I spent some time last week at a very interesting conference in Edinburgh called
Just Banking. The conference was addressed by Adam Posen, of the Monetary Policy Committee of the Bank of England, who joked that he had been aware that, in our company, he would rapidly metamorphose into Margaret Thatcher, which was a relief since he was more used to being seen as a dangerous radical. His presentation was workmanlike and gave us useful information. But his proposals were typical of those who cling to market ideology even in the face of its utter discrediting. His most powerful proposal was a counter-cyclical, inversely proportional property tax, to counteract property booms, which he rightly identified as a key factor in this crash. The much more efficient solution of informal political control of housing finance, as prevailed Before Thatcher, could not be countenanced. Disappointingly, Posen failed to answer questions about quantitative easing, even though they were factual and could have no possible impact on market sentiment.

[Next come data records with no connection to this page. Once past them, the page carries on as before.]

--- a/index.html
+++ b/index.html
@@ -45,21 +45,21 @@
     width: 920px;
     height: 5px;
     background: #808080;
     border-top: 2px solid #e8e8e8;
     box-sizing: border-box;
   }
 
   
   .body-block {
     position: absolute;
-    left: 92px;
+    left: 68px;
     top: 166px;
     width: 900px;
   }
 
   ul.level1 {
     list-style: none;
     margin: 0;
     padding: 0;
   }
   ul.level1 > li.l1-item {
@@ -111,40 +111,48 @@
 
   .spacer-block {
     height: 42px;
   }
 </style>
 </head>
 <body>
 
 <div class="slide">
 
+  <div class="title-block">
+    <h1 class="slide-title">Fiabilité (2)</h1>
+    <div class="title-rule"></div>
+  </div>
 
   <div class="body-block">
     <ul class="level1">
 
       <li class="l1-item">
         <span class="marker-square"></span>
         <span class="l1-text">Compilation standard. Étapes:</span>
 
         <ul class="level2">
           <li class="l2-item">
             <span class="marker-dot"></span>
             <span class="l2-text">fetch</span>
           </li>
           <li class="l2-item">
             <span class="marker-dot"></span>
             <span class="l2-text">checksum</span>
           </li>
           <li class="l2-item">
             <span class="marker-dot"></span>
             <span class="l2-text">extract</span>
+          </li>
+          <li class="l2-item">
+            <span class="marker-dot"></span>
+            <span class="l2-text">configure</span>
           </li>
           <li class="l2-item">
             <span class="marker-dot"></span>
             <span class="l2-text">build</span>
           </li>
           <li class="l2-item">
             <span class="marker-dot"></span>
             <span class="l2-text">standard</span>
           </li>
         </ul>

More cheeringly, I was lucky enough to have dinner with Steve Keen, a key critique of the dominance of neoclassical methods in economics. Keen is most famous for his book Debunking Economics and it became clear during our chat that his revulsion against neoclassical methods and theories goes back a long way, all the way to his students days, in fact. He is now involved in a bitter battle with the powerful neoclassical orthodoxy, for which I pay tribute to him. He has gone beyond being ignored and laughed at and has reached the stage of being fought, bitterly, personally and viciously.
In spite of his utter rejection of the nonsense of neoclassical models and assumptions, Steve Keen is still committed to the importance of maths in economics, and his own presentation in Edinburgh was mostly taken up with the high-speed presentation of a mathematical model. At the point where the whizzing models, which were calculating in real time on his slides, began to make me feel physically sick, I stopped trying to understand. Because I believe that the 'political' is just as important as the 'economy', this sort of methodological exclusion makes me nervous, so later during dinner I questioned Keen about this reliance on maths.

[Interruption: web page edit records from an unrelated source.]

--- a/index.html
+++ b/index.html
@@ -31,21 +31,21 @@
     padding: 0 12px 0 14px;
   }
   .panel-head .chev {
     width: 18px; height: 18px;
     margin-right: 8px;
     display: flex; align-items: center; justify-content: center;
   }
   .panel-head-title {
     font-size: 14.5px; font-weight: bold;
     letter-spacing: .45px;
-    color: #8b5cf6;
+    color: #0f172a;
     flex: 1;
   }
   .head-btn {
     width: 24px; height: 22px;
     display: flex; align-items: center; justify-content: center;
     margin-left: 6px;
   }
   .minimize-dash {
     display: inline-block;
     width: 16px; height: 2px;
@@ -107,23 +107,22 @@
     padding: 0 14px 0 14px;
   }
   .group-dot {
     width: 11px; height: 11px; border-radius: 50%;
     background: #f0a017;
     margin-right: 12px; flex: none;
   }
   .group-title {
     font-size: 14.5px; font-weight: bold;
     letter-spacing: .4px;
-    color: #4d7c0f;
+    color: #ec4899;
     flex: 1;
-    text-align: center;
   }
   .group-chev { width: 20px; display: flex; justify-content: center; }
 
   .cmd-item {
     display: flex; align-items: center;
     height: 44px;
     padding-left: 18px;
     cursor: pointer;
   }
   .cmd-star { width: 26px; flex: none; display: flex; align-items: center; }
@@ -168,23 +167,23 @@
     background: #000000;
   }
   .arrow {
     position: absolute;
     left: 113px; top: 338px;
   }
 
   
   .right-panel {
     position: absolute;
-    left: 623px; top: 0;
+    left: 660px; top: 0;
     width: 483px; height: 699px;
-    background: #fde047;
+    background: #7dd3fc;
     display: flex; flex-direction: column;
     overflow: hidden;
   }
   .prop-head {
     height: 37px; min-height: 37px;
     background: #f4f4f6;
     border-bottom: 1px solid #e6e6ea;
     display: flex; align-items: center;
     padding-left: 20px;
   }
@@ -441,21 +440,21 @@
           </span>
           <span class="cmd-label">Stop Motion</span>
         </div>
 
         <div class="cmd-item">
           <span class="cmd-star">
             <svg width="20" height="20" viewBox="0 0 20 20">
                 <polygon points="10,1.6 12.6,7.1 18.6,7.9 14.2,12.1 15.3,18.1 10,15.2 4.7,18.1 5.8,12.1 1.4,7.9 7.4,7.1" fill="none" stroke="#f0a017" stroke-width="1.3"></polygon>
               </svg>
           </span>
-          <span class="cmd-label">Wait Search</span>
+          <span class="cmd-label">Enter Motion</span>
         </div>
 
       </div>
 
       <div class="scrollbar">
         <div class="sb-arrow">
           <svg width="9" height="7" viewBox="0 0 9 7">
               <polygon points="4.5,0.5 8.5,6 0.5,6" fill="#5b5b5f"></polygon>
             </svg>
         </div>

His response was an interesting one. Economies, he argued, are complex systems and our minds cannot encompass the complex and dynamic relationships between the different variables that comprise them. In Keen's opinion only Schumpeter was smart enough to be able to correctly work out all the complex feedback loops and interactions that are present in economic systems without the use of maths. Others such as Marx and Keynes tried, but it led to mistakes in their theory. Mathemetical modelling of systems enable us to avoid these mistakes.

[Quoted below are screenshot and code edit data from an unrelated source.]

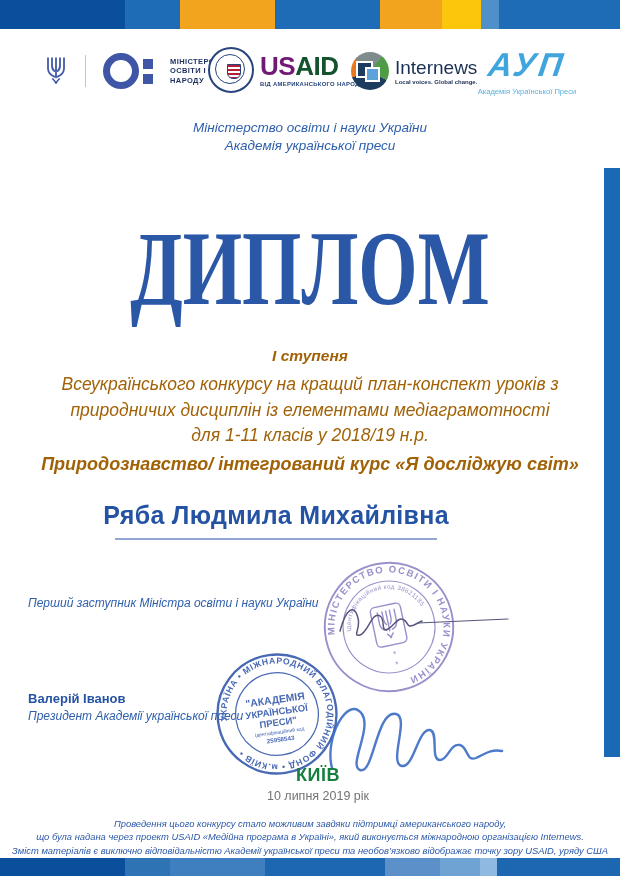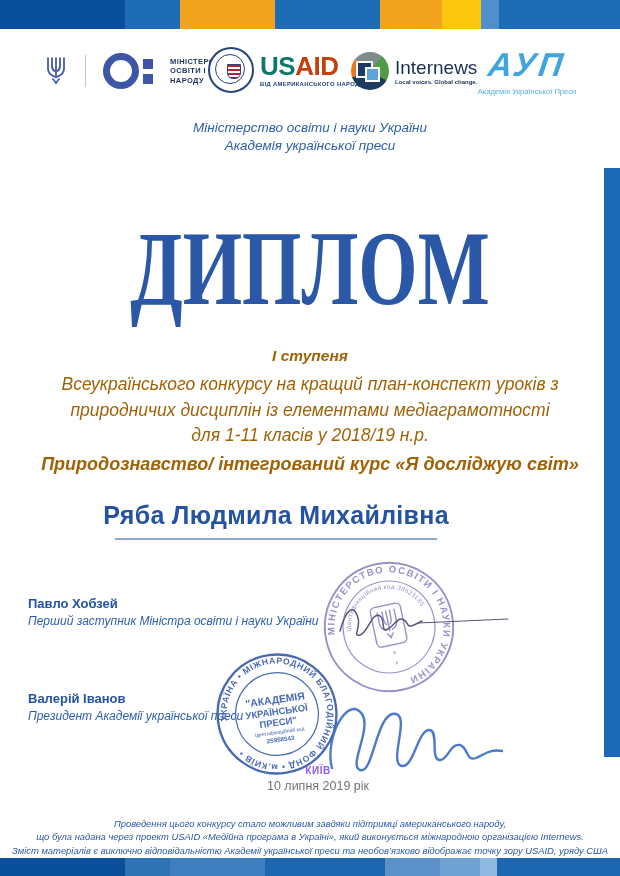--- a/index.html
+++ b/index.html
@@ -21,21 +21,21 @@
   .mon-mark{display:flex;align-items:center;gap:4px;}
   .mon-ring{width:22px;height:22px;border:7px solid #3f56a7;border-radius:50%;}
   .mon-squares{display:flex;flex-direction:column;gap:5px;}
   .mon-squares i{width:10px;height:10px;background:#3f56a7;}
   .mon-text{font-size:7.5px;font-weight:bold;color:#1c2f5e;line-height:9.5px;letter-spacing:.4px;}
   .logo-usaid{position:absolute;left:208px;top:2px;display:flex;gap:6px;align-items:center;}
   .usaid-seal{width:42px;height:42px;border-radius:50%;border:2px solid #27457c;position:relative;background:#fff;}
   .usaid-seal .inner{position:absolute;left:5px;top:5px;width:28px;height:28px;border:1.5px solid #27457c;border-radius:50%;}
   .usaid-seal .shield{position:absolute;left:17px;top:15px;width:12px;height:13px;background:repeating-linear-gradient(180deg,#b52036 0 2px,#fff 2px 4px);border:1px solid #27457c;border-radius:0 0 6px 6px;}
   .usaid-word{font-size:26px;font-weight:bold;letter-spacing:-.5px;line-height:26px;}
-  .usaid-word .us{color:#0f766e;} .usaid-word .aid{color:#c2410c;}
+  .usaid-word .us{color:#701a75;} .usaid-word .aid{color:#14532d;}
   .usaid-tag{font-size:5.9px;color:#27457c;font-weight:bold;letter-spacing:.3px;margin-top:2px;}
   .logo-internews{position:absolute;left:351px;top:7px;display:flex;gap:6px;align-items:center;}
   .inews-globe{width:38px;height:38px;border-radius:50%;position:relative;overflow:hidden;
      background:conic-gradient(#7e8c8e 0 40deg,#4f9b46 40deg 120deg,#1c3b5e 120deg 250deg,#e87722 250deg 310deg,#7e8c8e 310deg 360deg);}
   .inews-globe .sq1{position:absolute;left:5px;top:9px;width:13px;height:13px;background:#1c3b5e;border:2px solid #fff;}
   .inews-globe .sq2{position:absolute;left:14px;top:15px;width:11px;height:11px;background:#5ba3d9;border:2px solid #fff;}
   .inews-word{font-size:19px;font-weight:normal;color:#1b2f55;line-height:19px;}
   .inews-tag{font-size:6px;font-weight:bold;color:#1b2f55;margin-top:2px;}
   .logo-aup{position:absolute;left:474px;top:0;width:106px;text-align:center;}
   .aup-mark{font-size:33px;font-weight:bold;font-style:italic;color:#41a5dd;letter-spacing:3px;transform:skewX(-8deg);line-height:40px;}
@@ -61,21 +61,21 @@
   .sig-name{font-size:13px;font-weight:bold;color:#2553a4;margin-bottom:3px;}
   .sig-title{font-size:12px;font-style:italic;color:#2d5fac;}
   
   .stamp{position:absolute;}
   .stamp-ministry{left:322px;top:560px;width:134px;height:134px;transform:rotate(-12deg);opacity:.9;}
   .stamp-aup{left:214px;top:651px;width:126px;height:126px;transform:rotate(-8deg);opacity:.95;}
   .sig-ministry-svg{position:absolute;left:332px;top:593px;width:182px;height:48px;}
   .sig-aup-svg{position:absolute;left:316px;top:678px;width:198px;height:100px;}
   
   .place-date{position:absolute;top:765px;left:218px;width:200px;text-align:center;}
-  .city{font-size:10px;font-weight:bold;color:#8b5cf6;letter-spacing:.5px;}
+  .city{font-size:18px;font-weight:bold;color:#15803d;letter-spacing:.5px;}
   .date{font-size:12.5px;color:#737373;margin-top:3px;}
   .footer{position:absolute;top:817px;left:10px;width:600px;text-align:center;font-style:italic;
       color:#2b58a8;font-size:9.4px;line-height:13.4px;}
 </style>
 </head>
 <body>
 
 <div class="page">
 
   <div class="stripe stripe-top">
@@ -161,21 +161,20 @@
     <div class="line">для 1-11 класів у 2018/19 н.р.</div>
     <div class="subject">Природознавство/ інтегрований курс «Я досліджую світ»</div>
   </div>
 
   <div class="recipient">
     <div class="name">Ряба Людмила Михайлівна</div>
     <div class="rule"></div>
   </div>
 
   <div class="signatory sig1">
-    <div class="sig-name">Павло Хобзей</div>
     <div class="sig-title">Перший заступник Міністра освіти і науки України</div>
   </div>
   <div class="signatory sig2">
     <div class="sig-name">Валерій Іванов</div>
     <div class="sig-title">Президент Академії української преси</div>
   </div>
 
   <svg class="stamp stamp-ministry" viewBox="0 0 140 140">
     <circle cx="70" cy="70" r="67" fill="none" stroke="#9183c6" stroke-width="2"></circle>
     <circle cx="70" cy="70" r="48" fill="none" stroke="#9183c6" stroke-width="1.2"></circle>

I must say that I enjoyed this argument, but am not convinced by it. In my view, an understanding of the spiritual value of life and the ability to mediate between humans and the natural world are far more useful qualities for an economist than complex maths, hence my paper 'The Economist as Shaman'. This is not to rule maths out: in many cases it is, as Steve argued, efficient and useful. But maths should also be the servant of thoughtful, philosophical economists; it should never be the master of human social or political motivation.